Mola di Bari, il dialetto torna a "casa": al Castello Angioino la 7ª Giornata Nazionale delle Lingue Locali - 17 Gennaio 2026 - Castello Angioino.
Sabato 17 gennaio 2026, alle ore 18:00, la Sala del Castello si trasforma nel cuore pulsante dell’identità molese. Un mosaico di voci, poesie e canti per difendere il patrimonio linguistico del territorio.
Di Mancio
Il dialetto non è solo un insieme di parole, ma il riflesso più autentico della nostra anima e della nostra storia. Sabato 17 gennaio 2026, in occasione della 7ª Giornata Nazionale del Dialetto e delle Lingue Locali, Mola di Bari rinnova il suo appuntamento con le radici, celebrando quella "lingua del cuore" che unisce le generazioni e definisce l'identità di una comunità.

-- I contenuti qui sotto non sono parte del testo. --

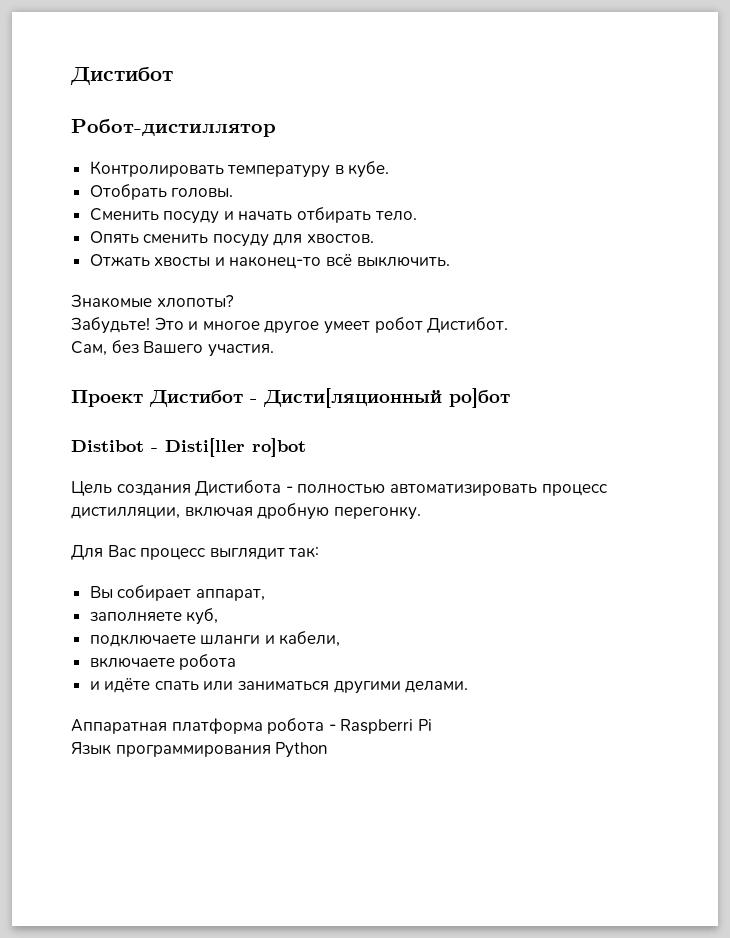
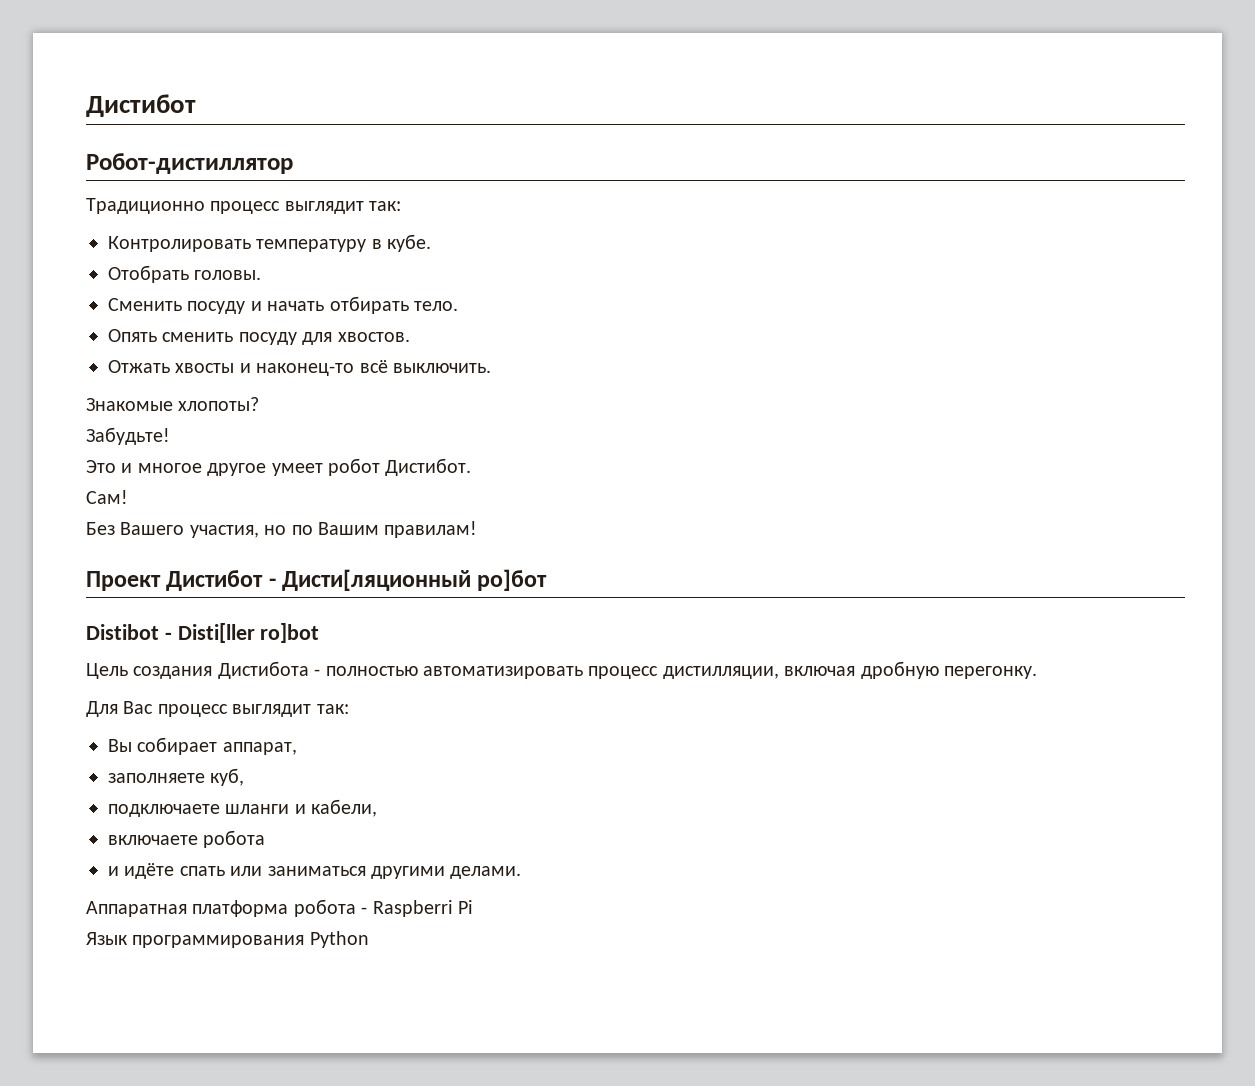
+ Традиционно процесс выглядит так:
- Забудьте! Это и многое другое умеет робот Дистибот.
+ Забудьте!
+ Это и многое другое умеет робот Дистибот.
- Сам, без Вашего участия.
+ Сам!
+ Без Вашего участия, но по Вашим правилам!

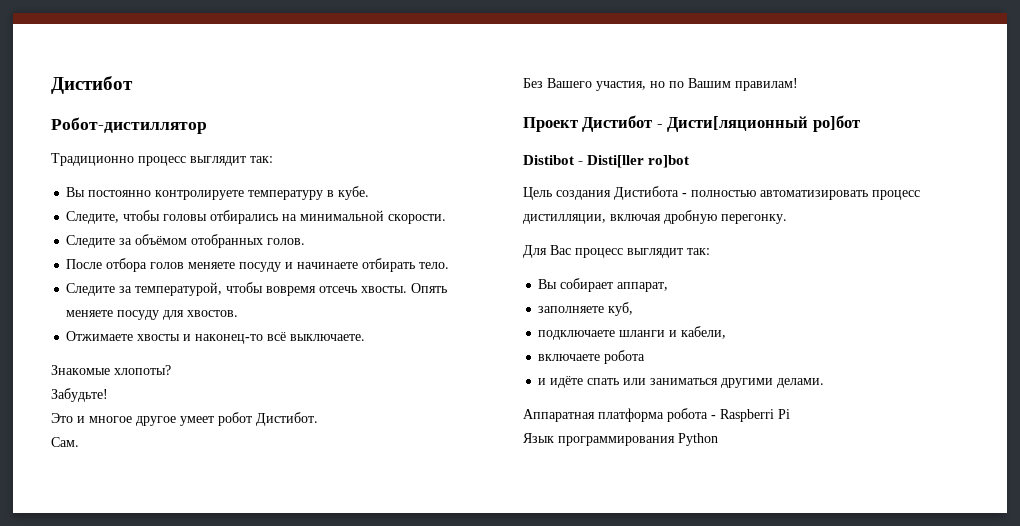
- Контролировать температуру в кубе.
+ Вы постоянно контролируете температуру в кубе.
- Отобрать головы.
- Сменить посуду и начать отбирать тело.
+ Следите, чтобы головы отбирались на минимальной скорости.
+ Следите за объёмом отобранных голов.
+ После отбора голов меняете посуду и начинаете отбирать тело.
- Опять сменить посуду для хвостов.
+ Следите за температурой, чтобы вовремя отсечь хвосты. Опять меняете посуду для хвостов.
- Отжать хвосты и наконец-то всё выключить.
+ Отжимаете хвосты и наконец-то всё выключаете.
- Сам!
+ Сам.

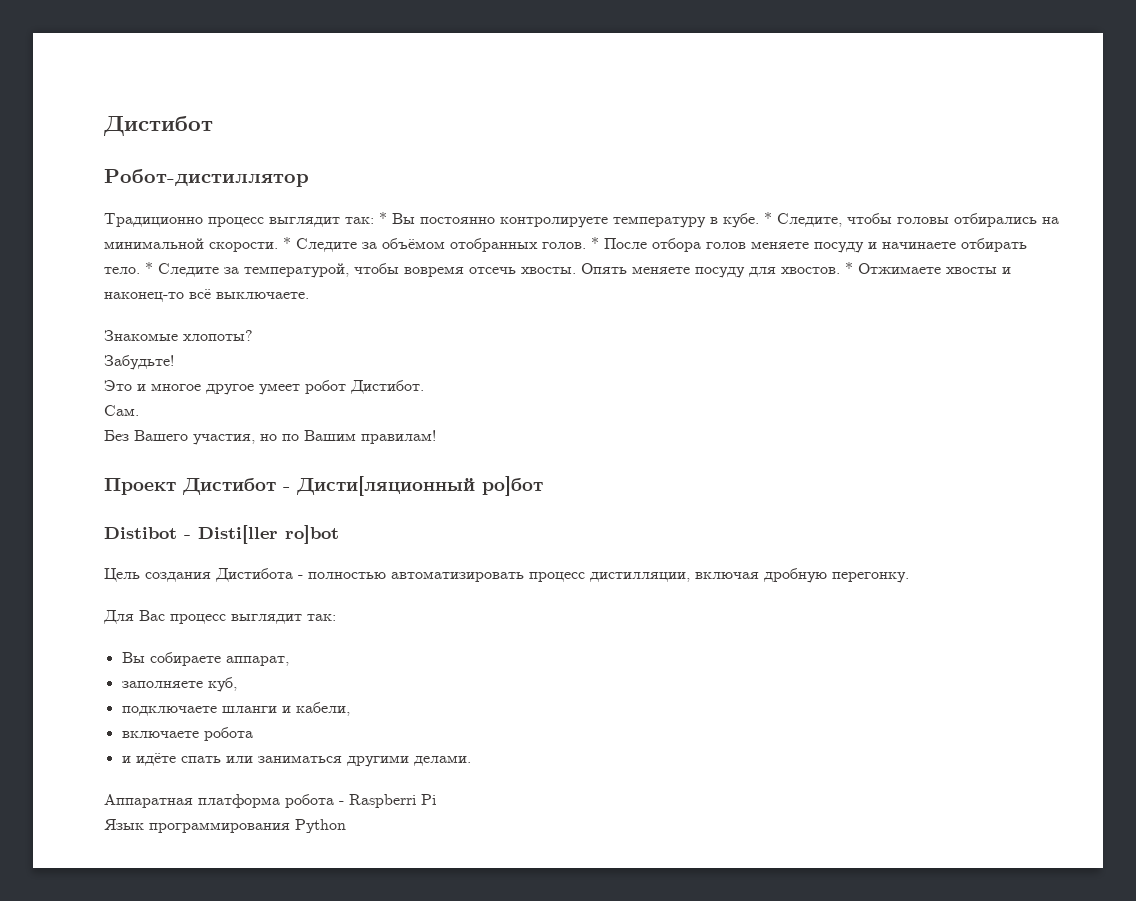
- Традиционно процесс выглядит так:
- Вы постоянно контролируете температуру в кубе.
- Следите, чтобы головы отбирались на минимальной скорости.
- Следите за объёмом отобранных голов.
- После отбора голов меняете посуду и начинаете отбирать тело.
- Следите за температурой, чтобы вовремя отсечь хвосты.
+ Традиционно процесс выглядит так: * Вы постоянно контролируете температуру в кубе. * Следите, чтобы головы отбирались на минимальной скорости. * Следите за объёмом отобранных голов. * После отбора голов меняете посуду и начинаете отбирать тело. * Следите за температурой, чтобы вовремя отсечь хвосты.
- Опять меняете посуду для хвостов.
- Отжимаете хвосты и наконец-то всё выключаете.
+ Опять меняете посуду для хвостов. * Отжимаете хвосты и наконец-то всё выключаете.
- Вы собирает аппарат,
+ Вы собираете аппарат,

Un presidio di democrazia e memoria
La celebrazione, che si terrà nella prestigiosa cornice del Castello Angioino alle ore 18:00, non è un semplice esercizio di nostalgia. Come sottolineato dagli organizzatori, custodire il vernacolo significa onorare un principio democratico fondamentale: il rispetto di ogni voce. In un mondo sempre più globalizzato, il dialetto resta lo specchio delle identità locali, un ponte che collega il passato al presente e una risorsa inestimabile da consegnare ai giovani.
La sinergia tra le realtà molesi
Un ruolo cruciale è svolto anche dai volontari del Servizio Civile Universale operanti presso la Pro Loco del presidente Gianni Russo, impegnati in un progetto che mira a trasformare il dialetto in una vera e propria "infrastruttura turistico-culturale". L'obiettivo è ambizioso: utilizzare la lingua locale come filo conduttore per guidare i visitatori alla scoperta del territorio e delle sue tradizioni più vive.
Il Programma e i Protagonisti
Dopo il successo del bando di partecipazione, il programma della serata si preannuncia ricco e variegato.
Se nel precedente articolo che parlava di questo evento:👇🏼
Ci eravamo lasciati, promettendo nuovi aggiornamenti e la lista dei partecipanti, ora possiamo dire che è tutto pronto.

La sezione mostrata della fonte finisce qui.